|Review:||Athene Goodstrength says:|
This was so fun! I love ‘missing moment’ stories, and I really enjoy a glimpse at what was happening during the war outside of Harry’s sphere.
This story is short, fast-paced, and packs a lot in, but you do an excellent job with the characterization. I don’t think I’ve read many things from Neville’s point of view but you did a good job of portraying him.
I particularly liked the way you made his trademark fearfulness perfectly reasonable. The part about his fear of breaking rules and of getting caught really attracted my attention - I can’t help but draw a comparison with Harry who is, according to Snape, a notorious rule breaker. Does it make one braver or better than the other? I think not. In fact, I’m inclined to think along Dumbledore’s lines, that it takes a real sort of courage to be afraid of doing something but doing it anyway because you know it to be right. Typing that, I’m a little confused as to whether that was Dumbledore or my dad... oh well, the point still stands!
Your depiction of Luna is great - you do an excellent job of conveying a canon-based image of her. She’s dreamy, far-off, and yet also really very intelligent and rather kickass. The way Ginny and Neville react to her, as if they think she’s a bit nuts and yet trust and respect her, really reminds me of the way JKR wrote Harry’s opinion of her as he gets to know her.
Ginny is so much fun here. Intense and a little scary, but with a heart of gold and good intentions.
I do have a couple of CC’s for you:
* A few lines come out somewhat ‘clunkily’, and could do with being refined. The flow of this story is really important as it’s action-packed, so when I found myself tripping over a couple of odd phrases I felt the flow was interrupted slightly. Things like “ rather too well known voice”, which might benefit from being something like “horribly familiar”; “ A flow of renewed hope flooded his body.” which sounds off, with the two ‘fl’ words in close proximity (maybe “renewed hope flooded his body”); and “ Shaking her head to shake the images away”, which sounds a little odd with the repeated ‘shake’.
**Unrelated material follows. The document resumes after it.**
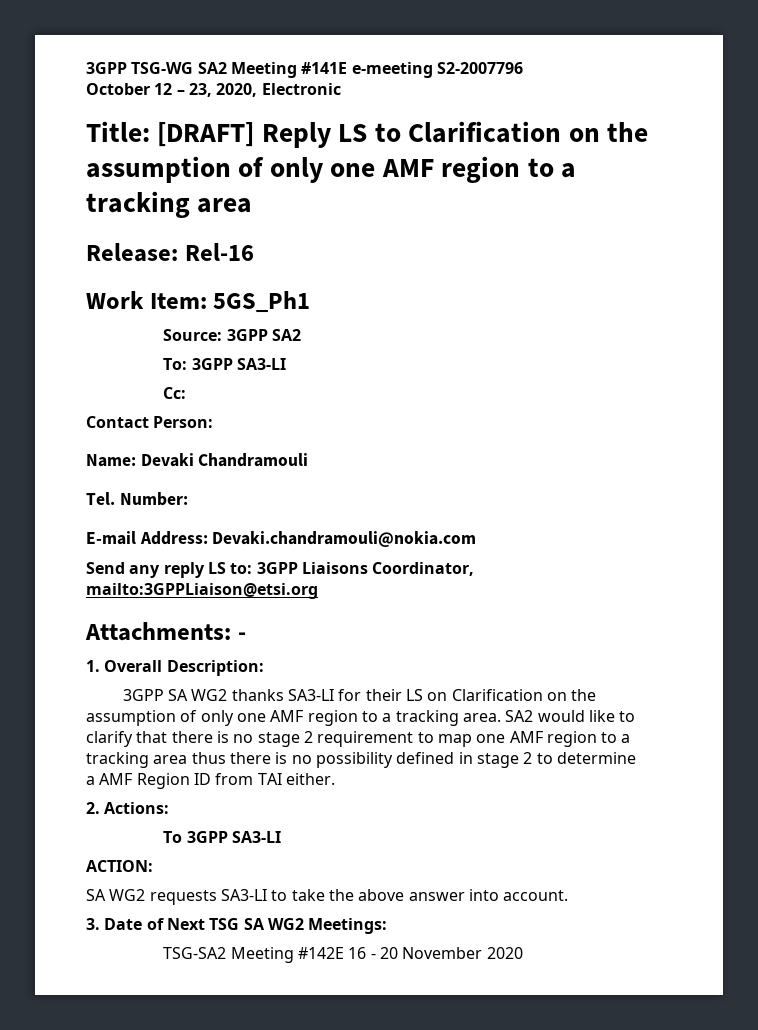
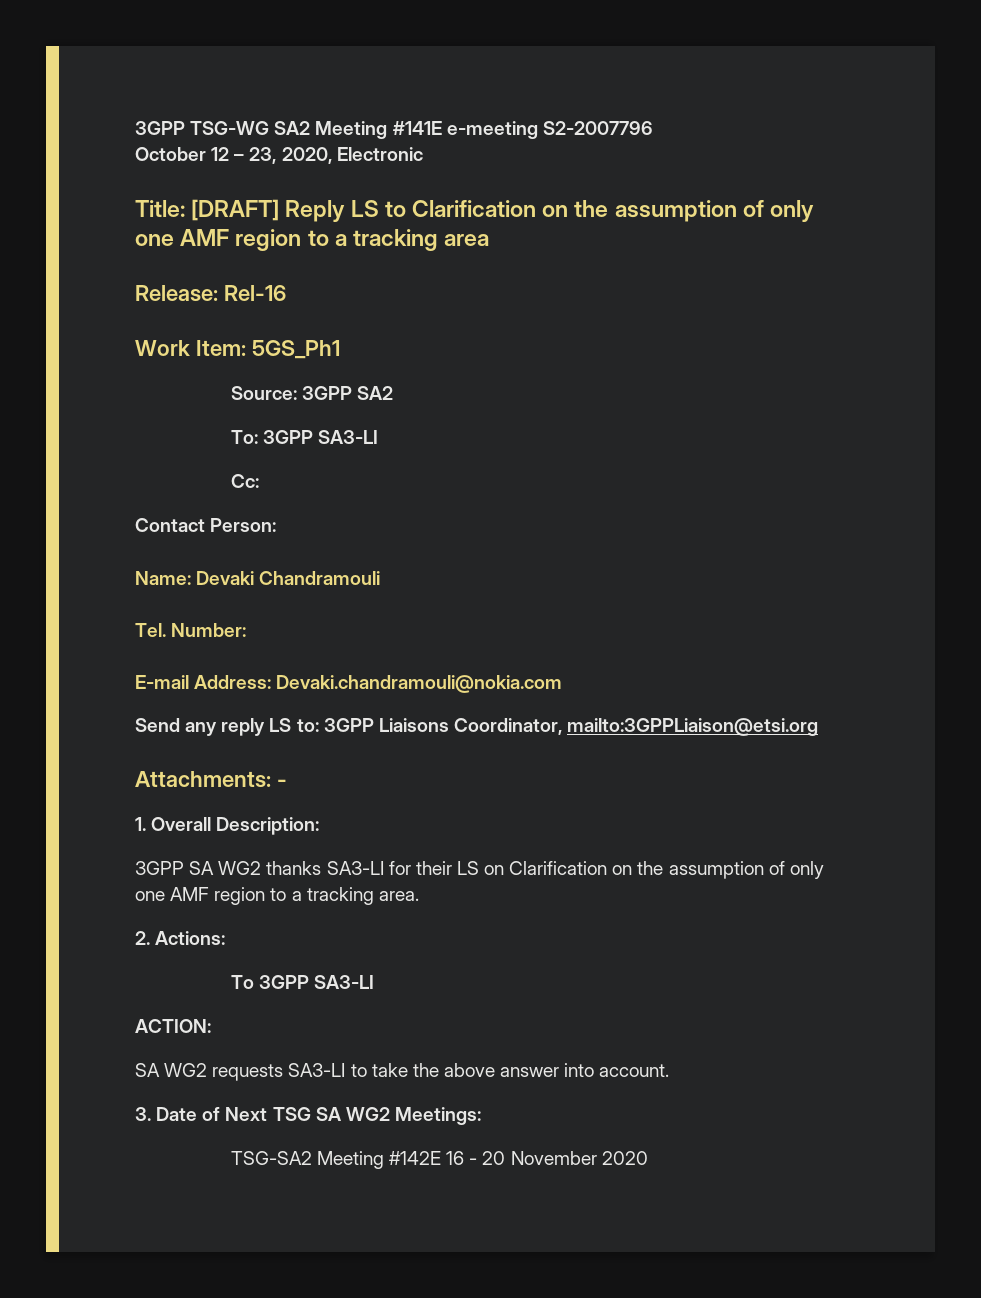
- SA2 would like to clarify that there is no stage 2 requirement to map one AMF region to a tracking area thus there is no possibility defined in stage 2 to determine a AMF Region ID from TAI either.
* The main character seems to shift from Neville to Ginny in the final lines, and that’s a little confusing. We start with Neville’s thoughts and feelings, and end with Ginny’s, with no obvious changeover anywhere.
*There are a few spelling and grammatical errors, but they’re minor and definitely didn’t detract from the piece as a whole.
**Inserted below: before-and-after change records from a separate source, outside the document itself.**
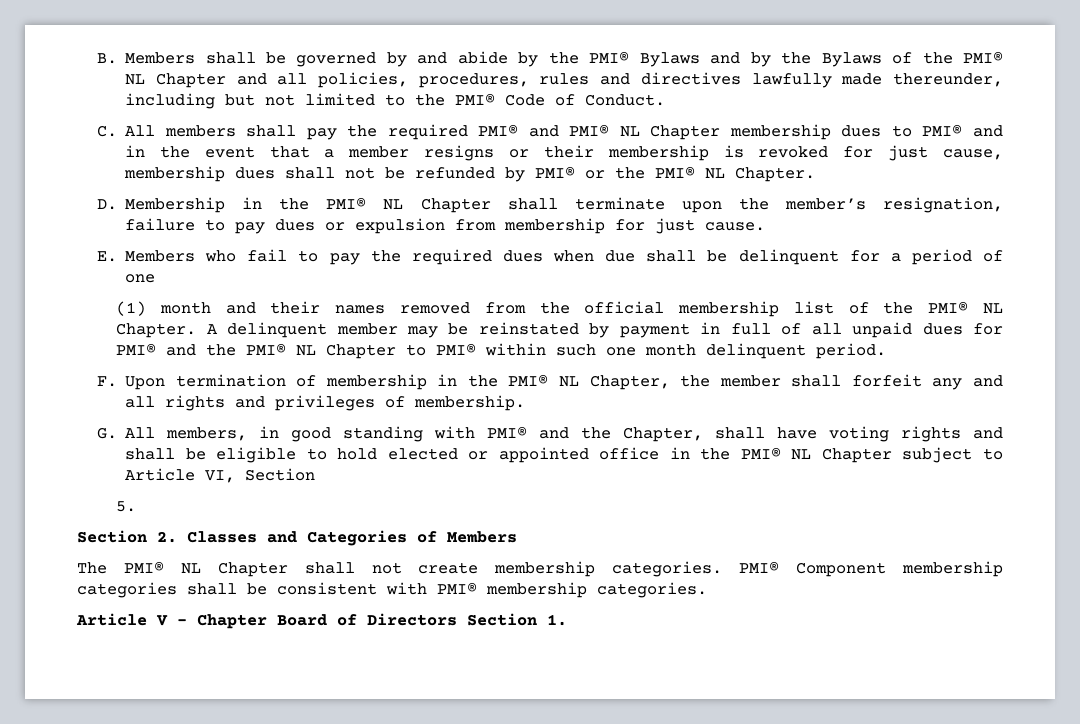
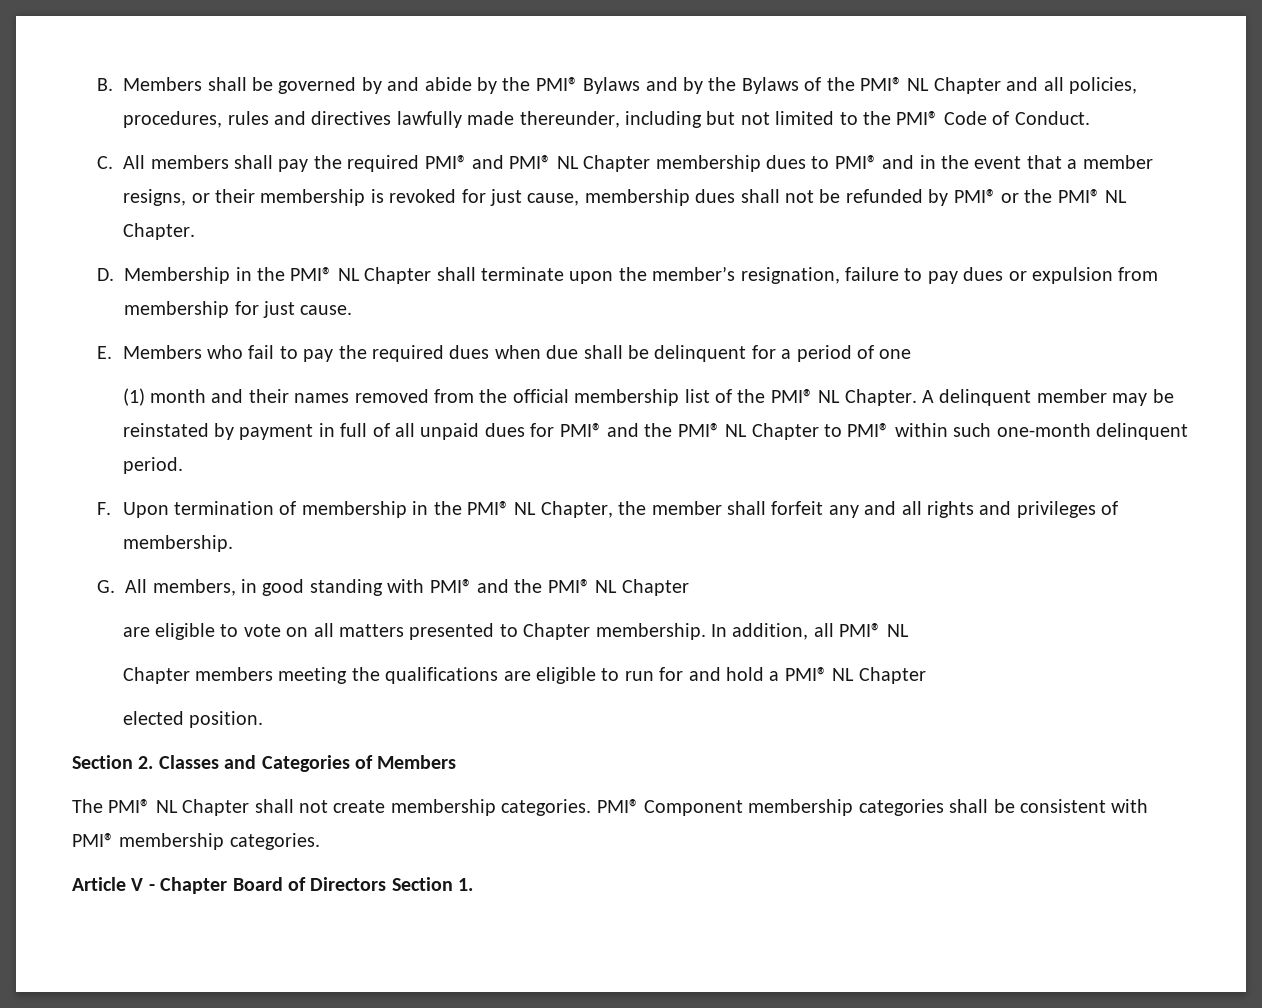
- C. All members shall pay the required PMI® and PMI® NL Chapter membership dues to PMI® and in the event that a member resigns or their membership is revoked for just cause, membership dues shall not be refunded by PMI® or the PMI® NL Chapter.
+ C. All members shall pay the required PMI® and PMI® NL Chapter membership dues to PMI® and in the event that a member resigns, or their membership is revoked for just cause, membership dues shall not be refunded by PMI® or the PMI® NL Chapter.
- A delinquent member may be reinstated by payment in full of all unpaid dues for PMI® and the PMI® NL Chapter to PMI® within such one month delinquent period.
+ A delinquent member may be reinstated by payment in full of all unpaid dues for PMI® and the PMI® NL Chapter to PMI® within such one-month delinquent period.
- G. All members, in good standing with PMI® and the Chapter, shall have voting rights and shall be eligible to hold elected or appointed office in the PMI® NL Chapter subject to Article VI, Section
- 5.
+ G. All members, in good standing with PMI® and the PMI® NL Chapter
+ are eligible to vote on all matters presented to Chapter membership. In addition, all PMI® NL
+ Chapter members meeting the qualifications are eligible to run for and hold a PMI® NL Chapter
+ elected position.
Other than those little things, I thought this story was really well-written and imagined. You’re particularly strong on characterization, particularly considering the restricted wordcount! I’d definitely like to read more of your work.
Oh, and that line about Snape’s password being ‘Dumbledore’ was such a lovely touch (if a risky one on his part!), and it made me so sad - particularly Neville’s reaction to it. Poor Snape. He went through so much alone. (And I normally have little pity for the man, so well done!)